━━━ GIVEN RECORDS ━━━

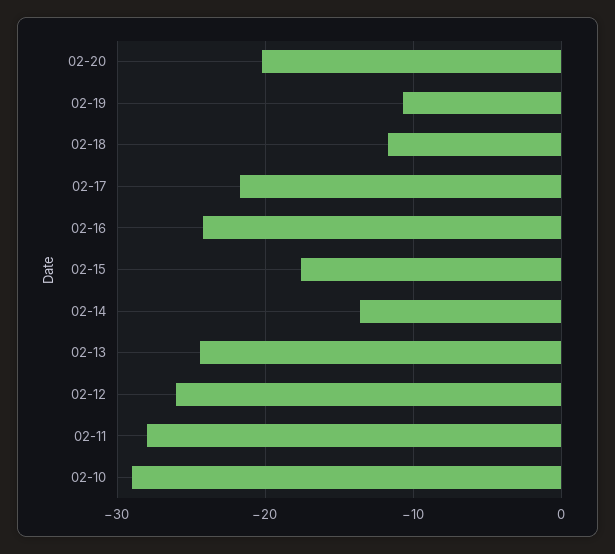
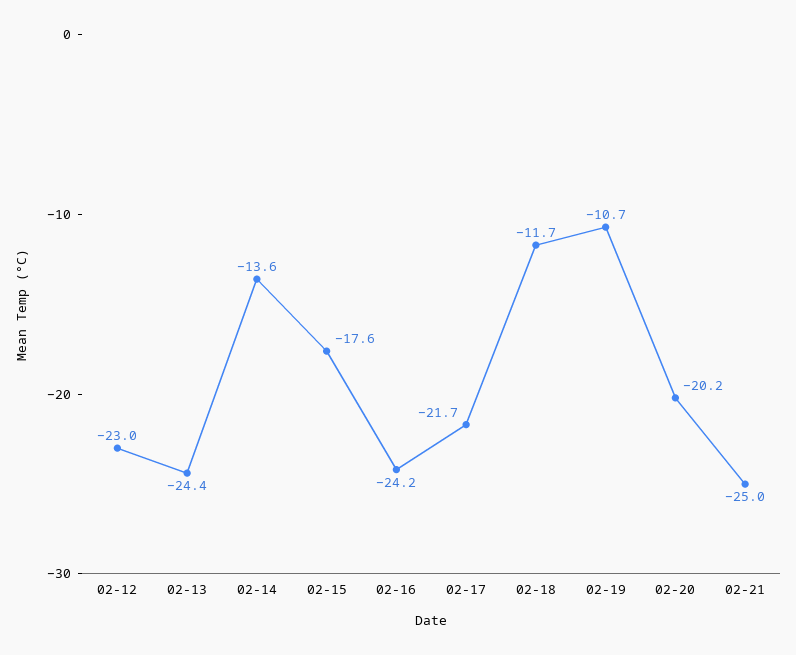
02-12: -26 -> -23
02-11: -28 -> none
02-10: -29 -> none
02-21: none -> -25

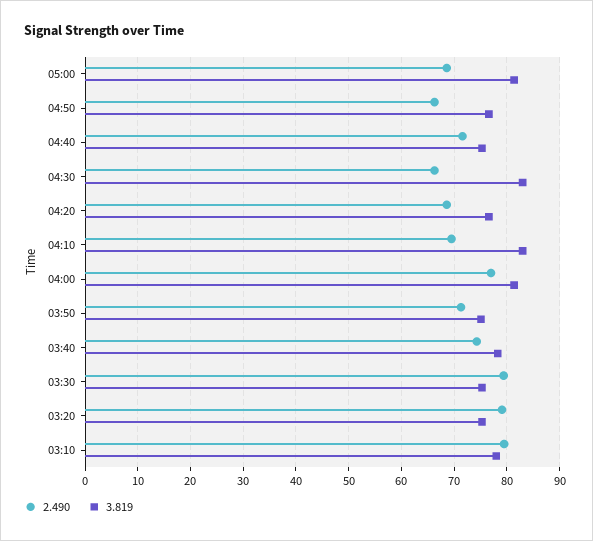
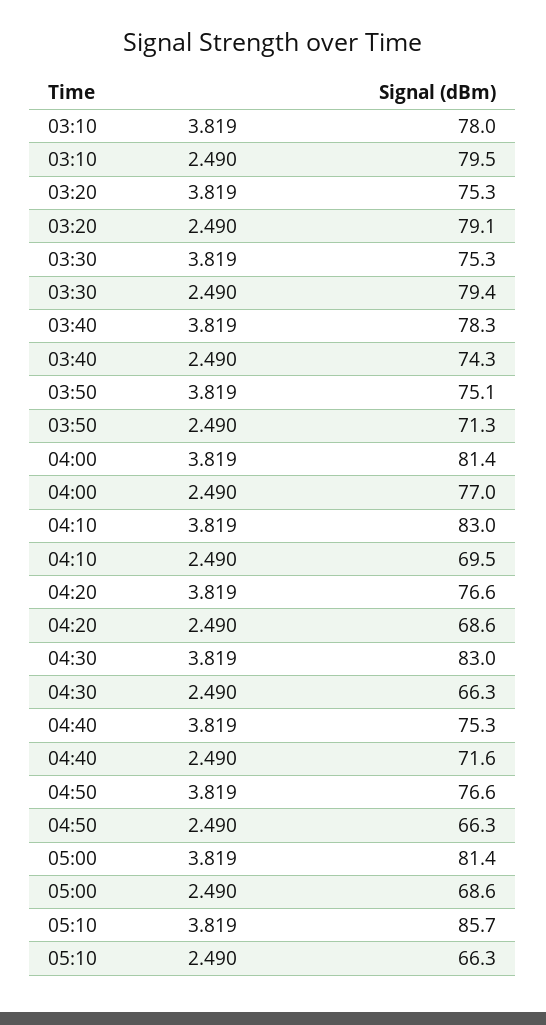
3.819, 05:10: none -> 85.7
2.490, 05:10: none -> 66.3

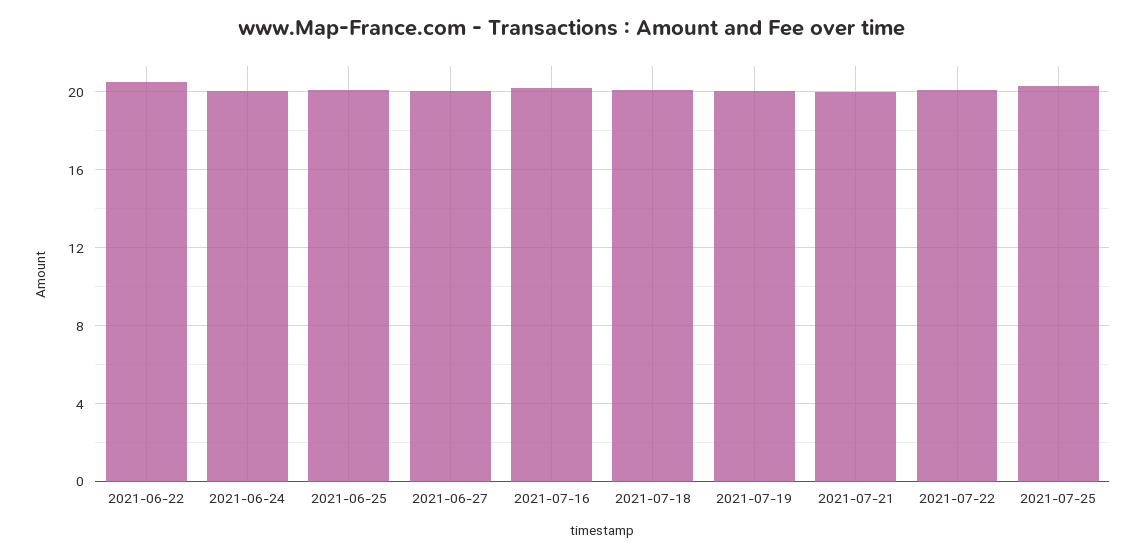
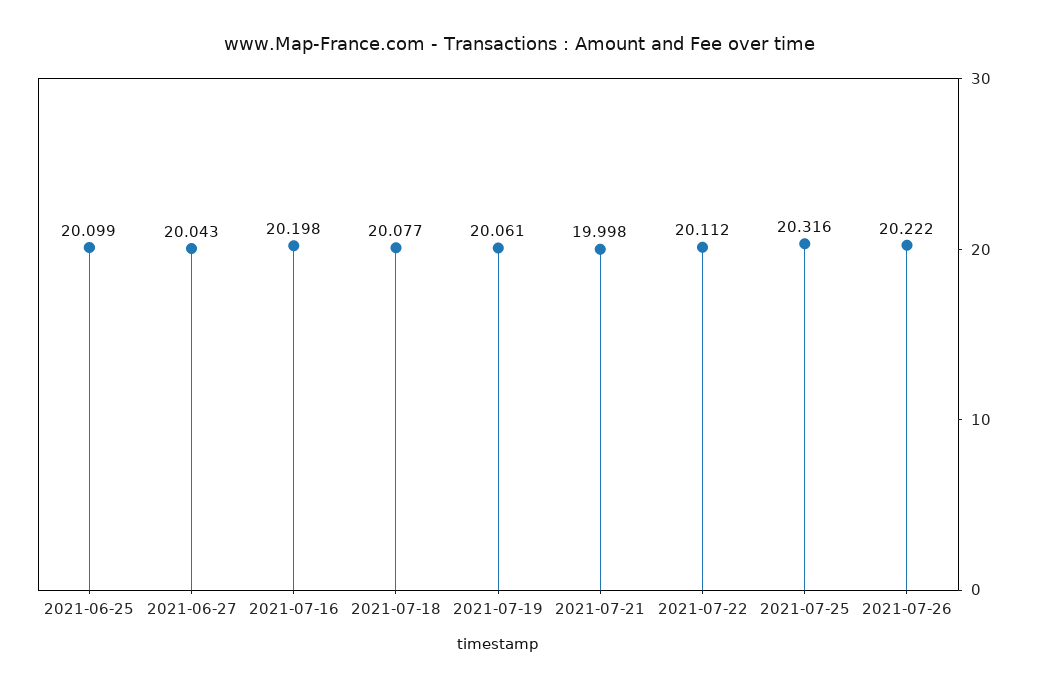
2021-06-22: 20.5 -> none
2021-06-24: 20 -> none
2021-07-26: none -> 20.222

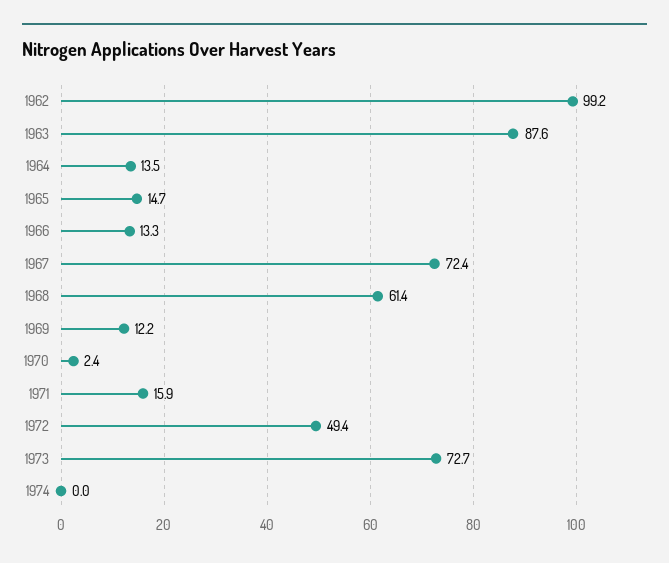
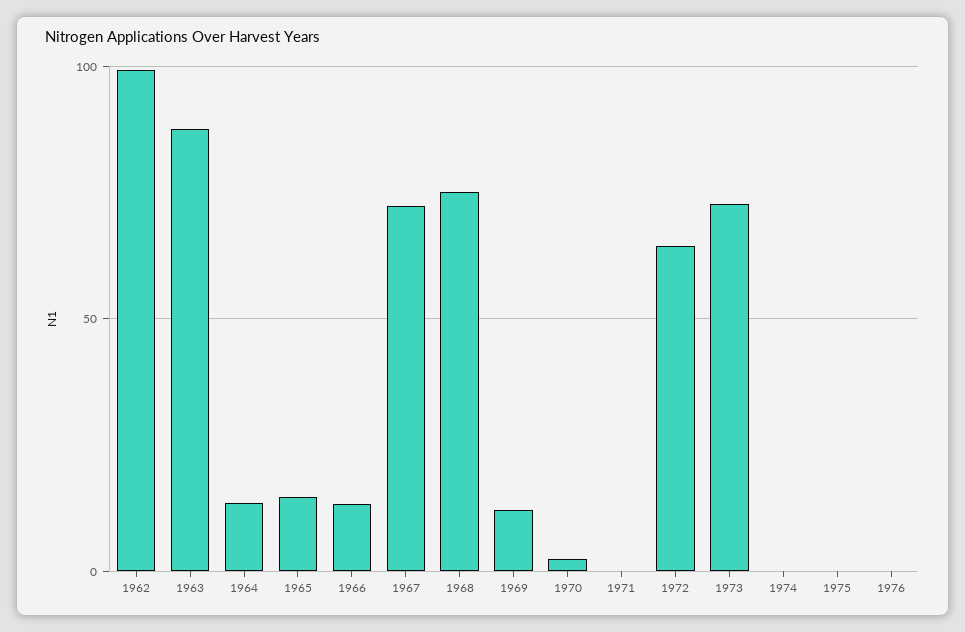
1968: 61.4 -> 75
1971: 15.9 -> 0
1972: 49.4 -> 65
1975: none -> 0
1976: none -> 0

━━━

WHAT YOU HAVE TO DO
Across the listing above, how many lines include the word "none"? Answer with only the number.

RESPONSE AREA
10